As mass media multiplied through coast-to-coast radio, television, cable, and internet, our attention and homogeneity were supported and directed by monied interests, and finally constrained by new forms of corporatist censorship, both explicit (e.g. on social media) and implicit (e.g. academe). Concurrently, the advent of professional sports competitions broadcast nationwide provided perhaps the best diversion for Americans who now came to eschew national affairs as something uncomfortably distasteful and not worthy of inclusion when polite company assembled. ‘I don’t discuss politics’ or ‘I try to avoid politics’ became the mantra for people seeking to project higher sensibilities. But having a favorite baseball or football team, and discussing/debating their fortunes, players, and owners became an acceptable pastime in any company, and participation declared that you were a ‘regular guy’ (or woman) and at one with the people.
The political classes promoted such diversions since it camouflaged many if not most of the stupid things politicians continued doing with public policies as government began its relentless growth with the Great Depression. Many people, ranging from the late ‘conspiracy theorist’ Bill Cooper to scholar and historian Victor Davis Hanson, have devoted their careers to alert America to how we as the people (“idiots”) are diverted by government handouts of bread and promotion of circuses, managed mainly through the mass media. We regularly see our streets filled with thousands of sports fans celebrating a team victory that has a minimum impact on their lives, and care more about the proclivities of a sports star than take notice of what is said when a select group of the powerful and wealthy gather in Davos or Jackson Hole to discuss how they will shape our world.
To Lance Morrow “stupidity is one of life’s big mysteries, like evil, like love, an ineffable thing. You cannot exactly define it, but you know it when you see it, as Justice Potter Stewart said of pornography.

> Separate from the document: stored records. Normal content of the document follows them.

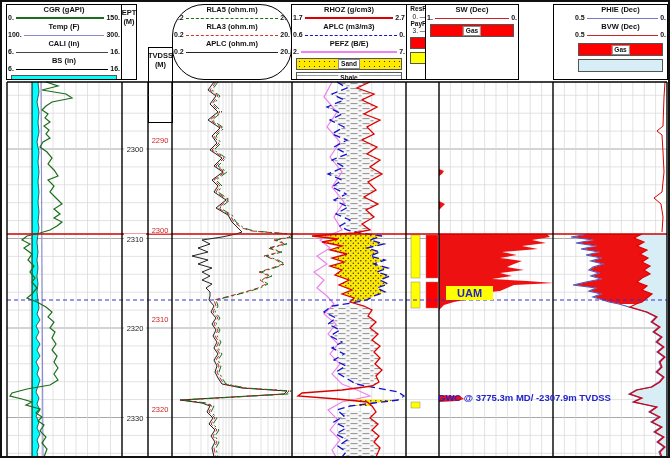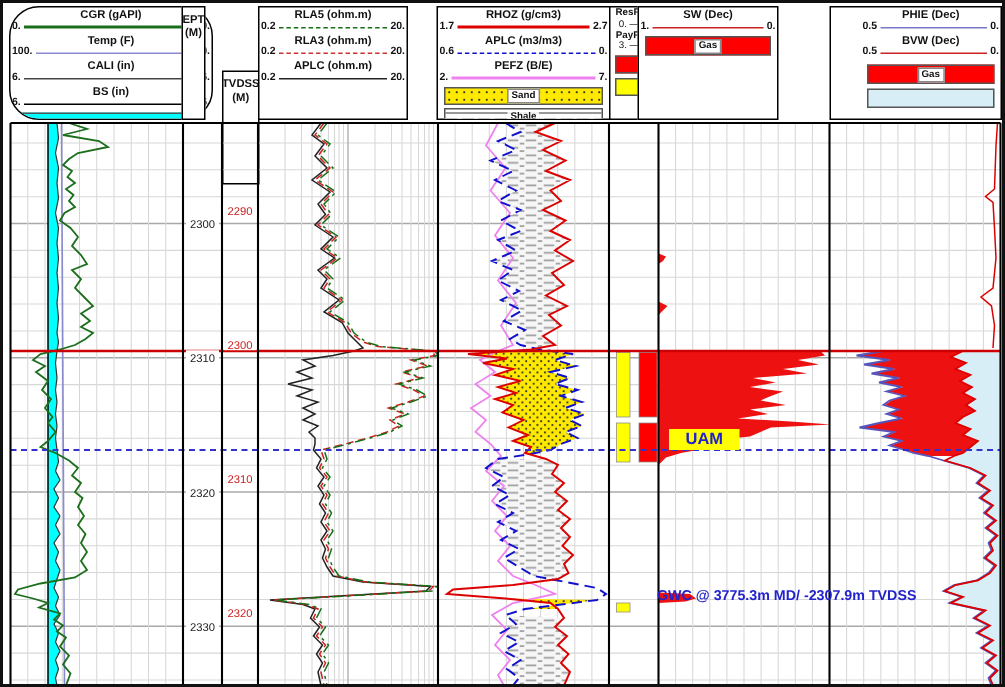--- a/index.html
+++ b/index.html
@@ -47,7 +47,7 @@
 
 <div id="screen">
 
-  <div class="hd" style="left:4px;width:136px;border-radius:20px;">
+  <div class="hd" style="left:4px;width:116px;">
     <div class="hrow">
         <div class="hlabel">CGR (gAPI)</div>
       <div class="hline">

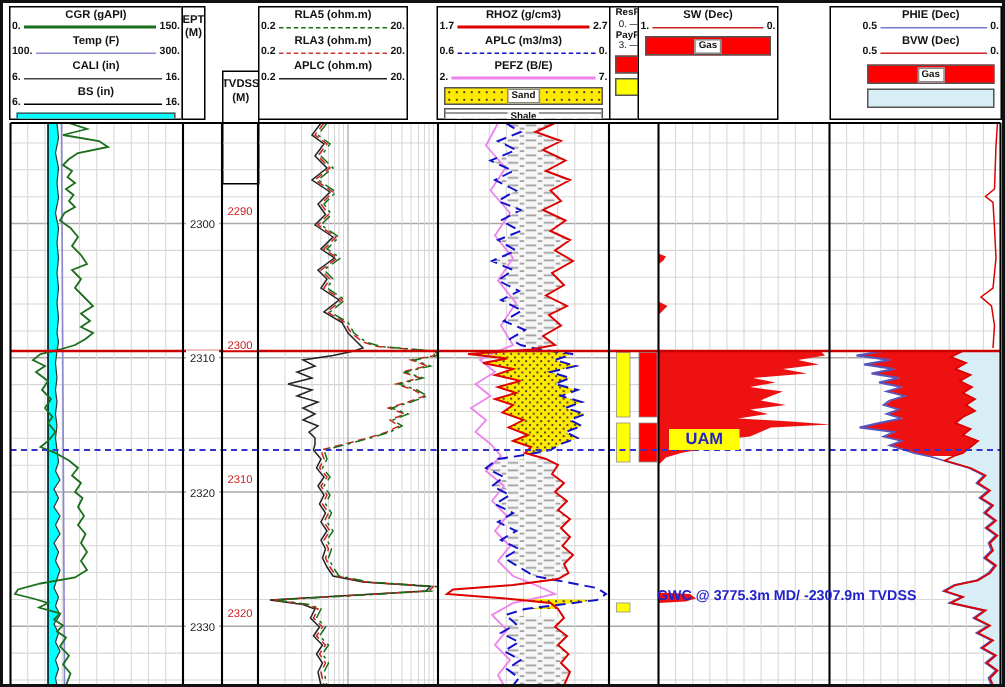--- a/index.html
+++ b/index.html
@@ -93,7 +93,7 @@
     <div class="u">(M)</div>
   </div>
 
-  <div class="hd" style="left:170px;width:100px;">
+  <div class="hd" style="left:170px;width:120px;border-radius:32px;">
     <div class="hrow">
         <div class="hlabel">RLA5 (ohm.m)</div>
       <div class="hline">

It takes many forms. Stupidity is entitled to no moral standing whatever, and yet it sits in a place of honor at the tables of the mighty; it blows in their ears and whispers promises.”
As mentioned above, my own assessment is that stupidity can be defined on both retail and wholesale scales, but in some cases it may be difficult to identify if we don’t know the knowledge base that is to be processed to yield a conclusion/decision.
Morrow’s ‘Unified Field Theory of Stupidity’ postulates that its rise is due to the “death of privacy” that came about with the “subversion of manners and authority (two of the great casualties of the 1960s)”. In the 21st century all this was “ensured by the stupendously intrusive capabilities of Big Tech”. Morrow concludes his apologetic on mass stupidity with –
The death of manners and privacy, I argue, are profoundly political facts that, combined with other facts, lead, eventually, to an entire civilization of stupidity. It’s a short ride from stupidity to madness. Soon people aren’t quite people anymore; they are cartoons and categories. And “identities.” The media grow feral. Genitals became weirdly public issues; the sexes subdivide into 100 genders. Ideologues extract sunbeams from cucumbers. They engage in what amounts to an Oedipal rebellion against reality itself.
So there you have it – stupidity examined from a more sophisticated perspective and perch than what my own humble attempts have been to identify and expose it on the individual level. Alternative explanations for our communal insanity are welcome as always.